In 1900 a letter bomb has been sent to Doyle, and after a near miss, Arthur decides to investigate the incident himself, which leads him along with his friend Bram Stoker,  into the examination of a series of unsolved murders of young women.   Harold White, on the other hand, has just been inducted into the Baker Street Irregulars on the night when a pre-eminent  Sherlockian scholar, Alex Cale, plans to present to the public a long-lost diary penned by Arthur Conan Doyle. Considered the Holy Grail by passionate Sherlockians,  the diary has been missing since Doyle’s death.

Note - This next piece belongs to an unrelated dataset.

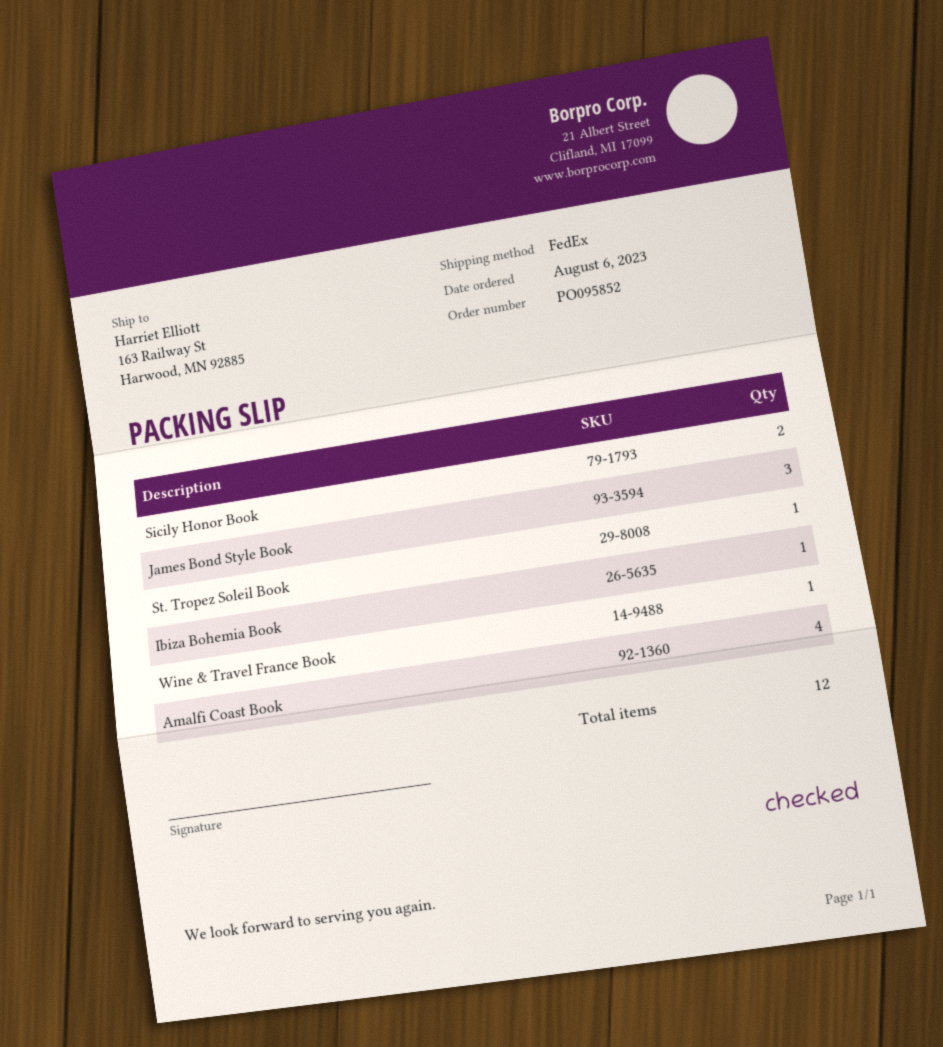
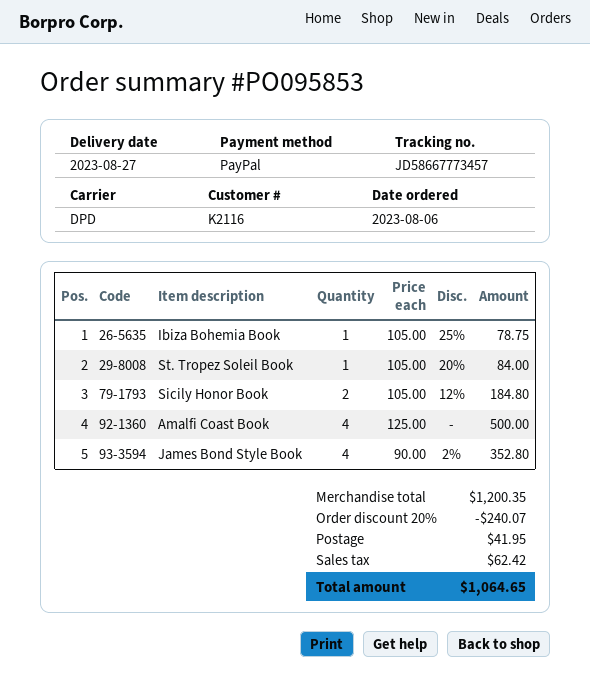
order number: PO095852 -> PO095853
shipping method: FedEx -> DPD
James Bond Style Book: 3 -> 4
Wine & Travel France Book: 1 -> none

Someone murders Cale in a locked room at the iconic Algonquin Hotel–he is garroted by a shoelace–before he can unveil the contents of the diary. Enter newly minted Irregular White who is brought in to investigate through a series of some-what contrived circumstances.  However,  once you give in to the pleasure of the ride, the contrivance is all but forgotten as you prepare to lose yourself in the London of yesteryear,   the mind of Conan Doyle, a well paced mystery, a land where logic always triumphs, and the result is, well, “Elementary…”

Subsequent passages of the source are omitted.